Incremental Feature Forest for Real-Time SLAM on Mobile Devices

Abstract

Real-time SLAM is a prerequisite for online virtual and augmented reality (VR and AR) applications on mobile devices. Under the observation that the efficient feature matching is crucial for both 3D mappings and camera locations in the feature-based SLAM, we propose a clustering forest-based metric for feature matching. Instead of a predefined cluster number in the k-means-based feature hierarchy, the proposed forest self-learn the underlying feature distribution, where the affinity estimation is based on efficient forest traversals. Considering the spatial consistency, the matching feature pair is assigned a confident score by virtue of contextual leaf assignments to reduce the RANSAC iterations. Furthermore, an incremental forest growth scheme is presented for a robust exploration in new scenes. This framework facilitates fast SLAMs for VR and AR applications on mobile devices.

1 Introduction

The simultaneous localization and mapping (SLAM) play an important role in the VR and AR applications on mobile devices (Fig. 1). The SLAM has undergone rapid developments in recent years with an inception of several SLAM systems, such as PTAM [8], LSD-SLAM [6], and ORB-SLAM [10]. The feature-based SLAM is known to be effective for the 3D global mapping and camera locations, especially invariant to viewpoints and illuminations compared with the direct SLAM methods. A group of image features, including SIFT [9], SURF [1], BRIEF [4], ORB [14], and bag of words [7] have been used in feature-based SLAMs. The ORB feature has obvious advantages over others in fast extractions for the real-time SLAM. However, without the GPU and PC support, the ORB-SLAM has limited processing frame rates on mobile devices [15], which is not enough for online applications.

Fig. 1.

Real-time feature-based SLAM on mobile devices. (a) A mobile phone mounted with a stereo camera Fingo. (b) A mobile phone on an HMD. (c) One sampled view of the hand-held mobile phone in the exploration of the virtual scene with a colored balloon. The 3D maps (red dots) are shown at the lower left corner along with the viewpoints of keyframes (green pyramids). The corresponding viewpoints are yellow circled in the 3D maps. (Color figure online)

Fig. 2.

Flowchart of the proposed forest-based feature matching for the SLAM on mobile devices.

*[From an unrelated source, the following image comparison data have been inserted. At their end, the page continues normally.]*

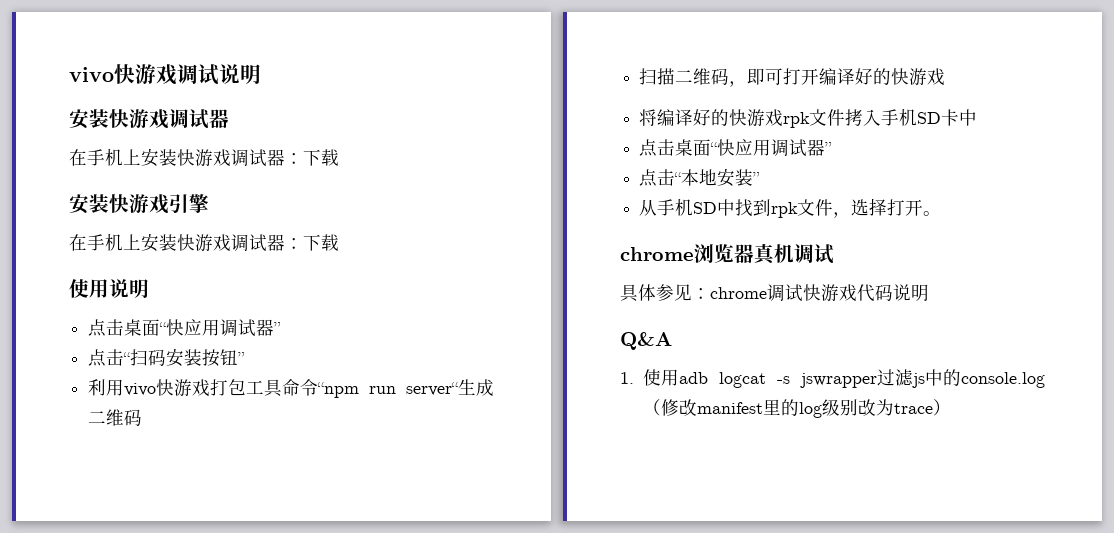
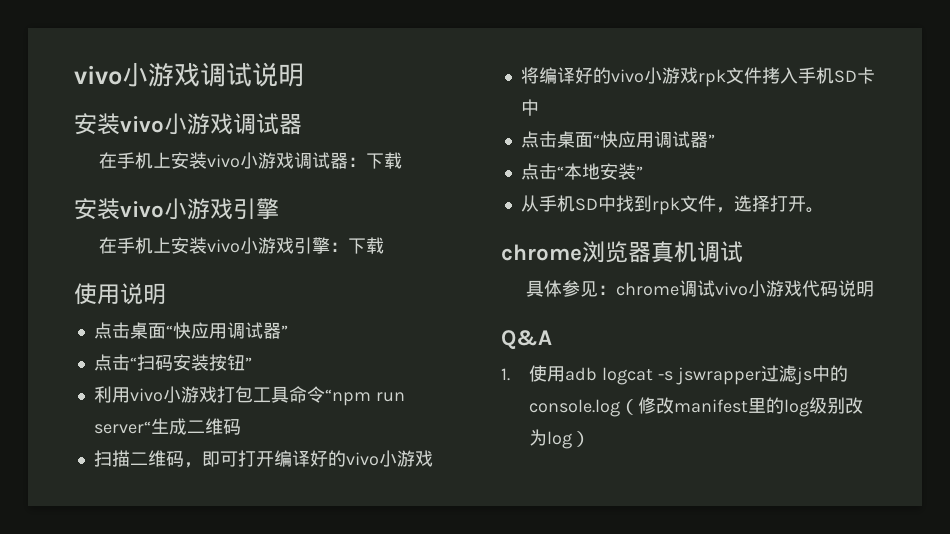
[69,64,135,84] vivo快 -> [74,62,148,87] vivo小
[109,109,129,128] 快 -> [120,113,187,135] vivo小
[177,149,195,166] 快 -> [206,152,258,169] vivo小
[109,194,129,213] 快 -> [120,198,187,220] vivo小
[177,234,285,252] 快游戏调试器 -> [206,237,330,254] vivo小游戏引擎
[156,379,175,396] 快 -> [162,386,181,403] 小
[891,68,910,85] 快 -> [345,450,397,467] vivo小
[729,109,748,126] 快 -> [610,67,662,84] vivo小
[803,284,821,301] 快 -> [714,280,766,297] vivo小
[893,403,933,414] trace -> [546,431,572,449] log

Considering the time-consuming feature matching for map generations as well as the camera locations in feature-based SLAMs, we investigate an adaptation of the ORB-SLAM by proposing a clustering forest for the fast feature correspondence establishment (see Fig. 2). Compared with the hierarchical vocabulary tree [10], there is no need to predefine the clustering number in the training phase of the feature forest. Moreover, there is just a limited number of binary comparisons in forest traversals for feature affinity estimation. Taking into account the spatial consistency, we propose a confident score for the feature matching by virtue of feature contexts. The matching pairs with similar contextual leaf assignments are assumed to be reliable. Furthermore, we present an incremental adaptation of the forest to accommodate newly-explored keyframes compared with the fixed vocabulary tree. The main point of this paper is to propose a forest-based method for efficient feature matching, and further the fast SLAM on mobile devices.

2 Feature Forest

The clustering forest works in an unsupervised manner without prior labeling, which is known for its self-learning underlying data distributions. The optimal node splitting parameters are learned by maximizing the information gain I as in the density forest [5]. We use the trace operator [12] to avoid the rank deficiency of the covariance matrix \(\sigma (F)\) of the high dimensional ORB feature set F. Here we measure the information gain by the Hamming metric.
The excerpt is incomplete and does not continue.